EXERCISE PROMPT >>
The output must be the line with "[59,89,148,111] rougelike1 ->" and every following line to the end of the material, exactly as they appear, and nothing else.

EXERCISE INPUTS >>
= Beginning of Section =

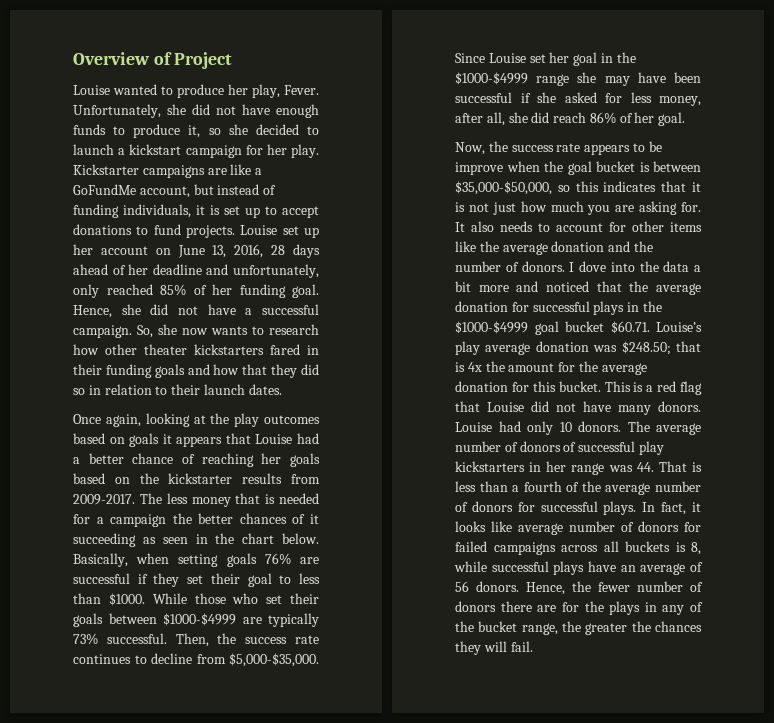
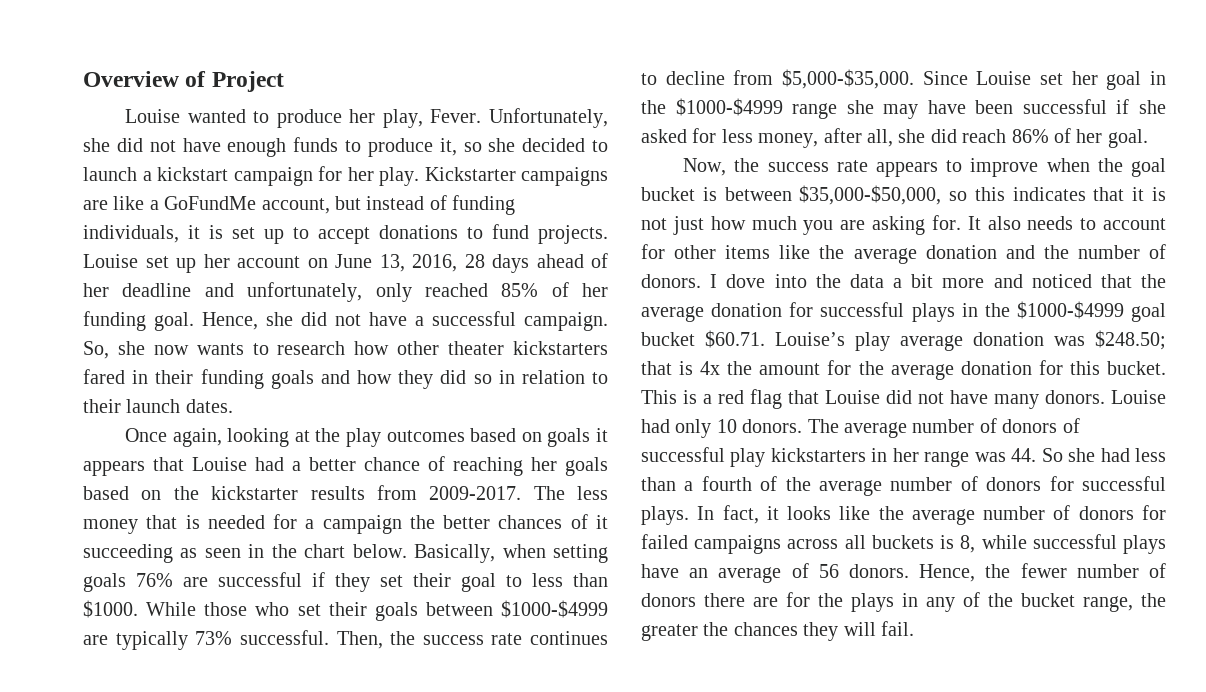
[242,364,268,375] that -> (392, 377) none
[648,141,662,152] be -> (963, 166) none
[658,461,702,472] That is -> [1041,448,1130,462] So she had
(512, 526) none -> [878,506,904,520] the

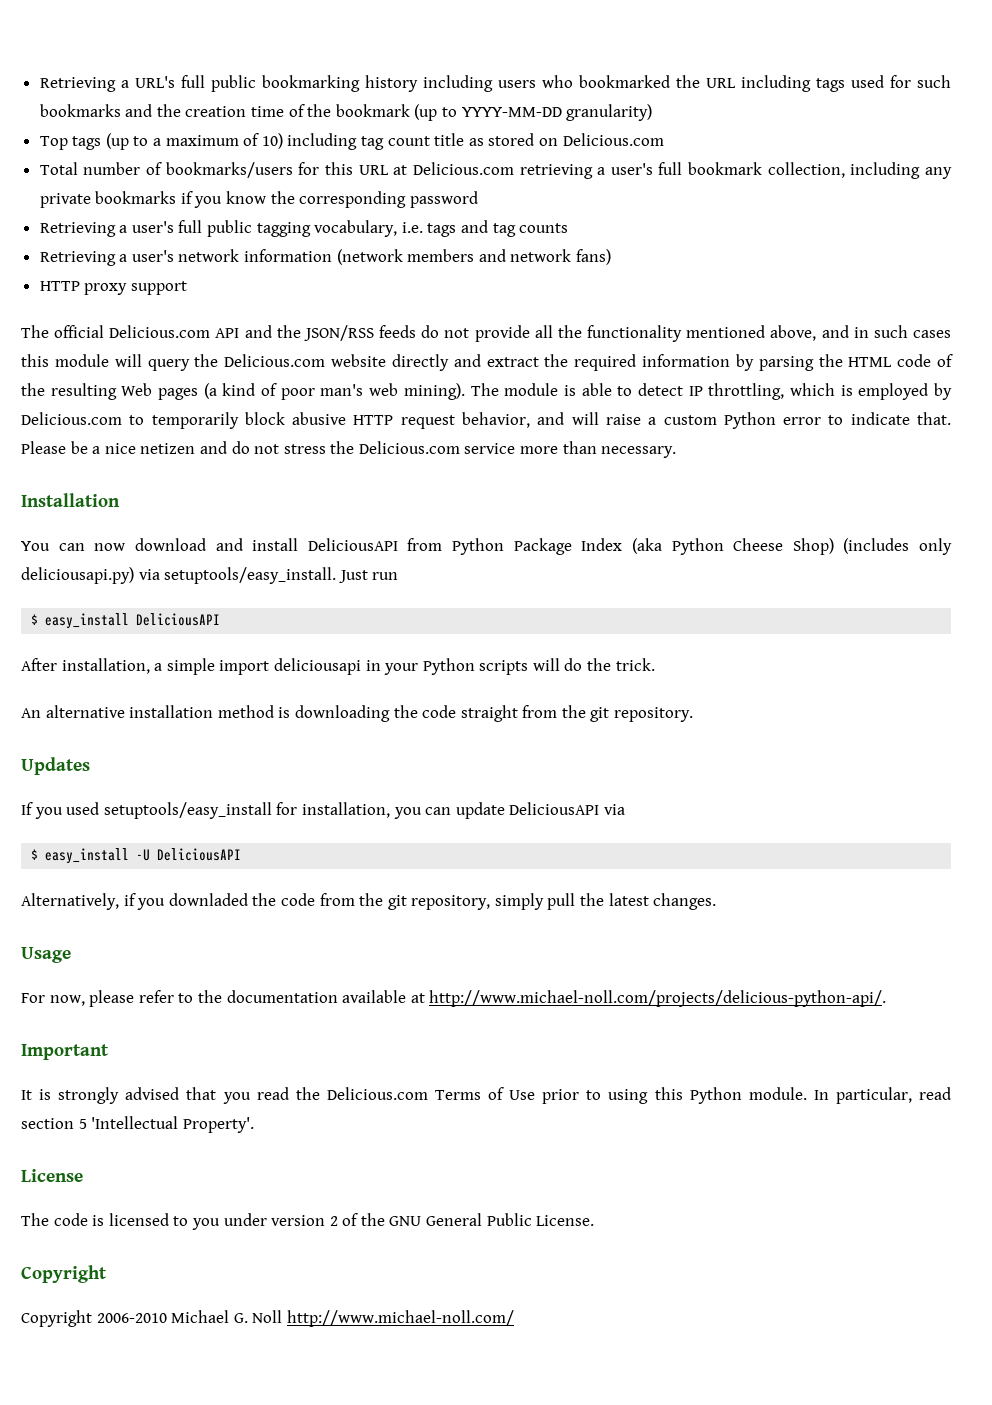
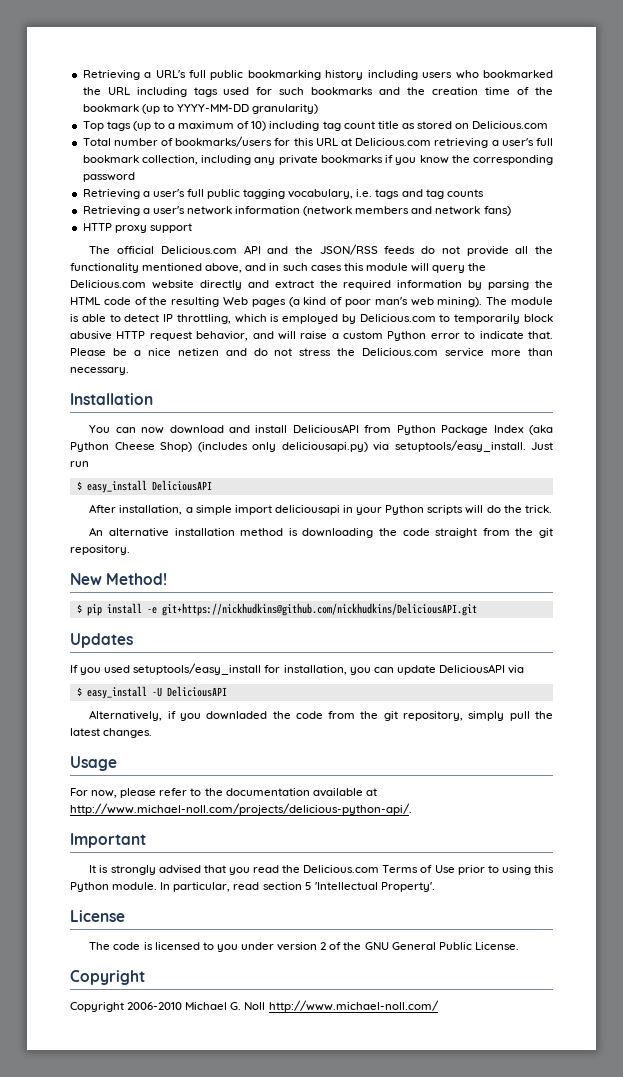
(694, 714) none -> [70,573,168,585] [76,603,477,616] // New Method! // $ pip install -e git+https://nickhudkins@github.com/nickhudkins/DeliciousAPI.git

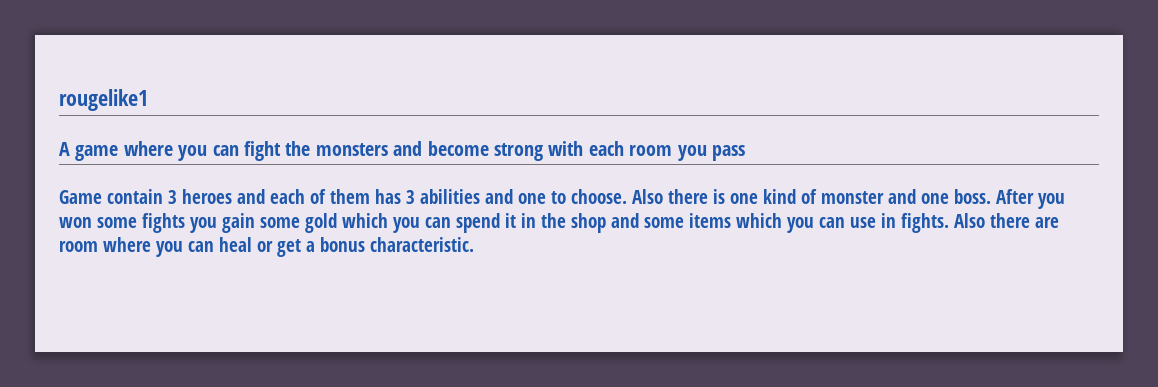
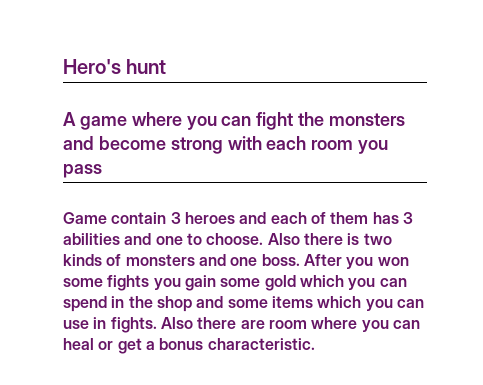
[59,89,148,111] rougelike1 -> [63,59,167,74] Hero's hunt
[730,189,884,204] one kind of monster -> [363,233,392,245] [63,254,195,266] two kinds of monsters
[505,213,516,228] it -> (107, 304) none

= End of Section =

EXPECTED OUTPUT >>
[59,89,148,111] rougelike1 -> [63,59,167,74] Hero's hunt
[730,189,884,204] one kind of monster -> [363,233,392,245] [63,254,195,266] two kinds of monsters
[505,213,516,228] it -> (107, 304) none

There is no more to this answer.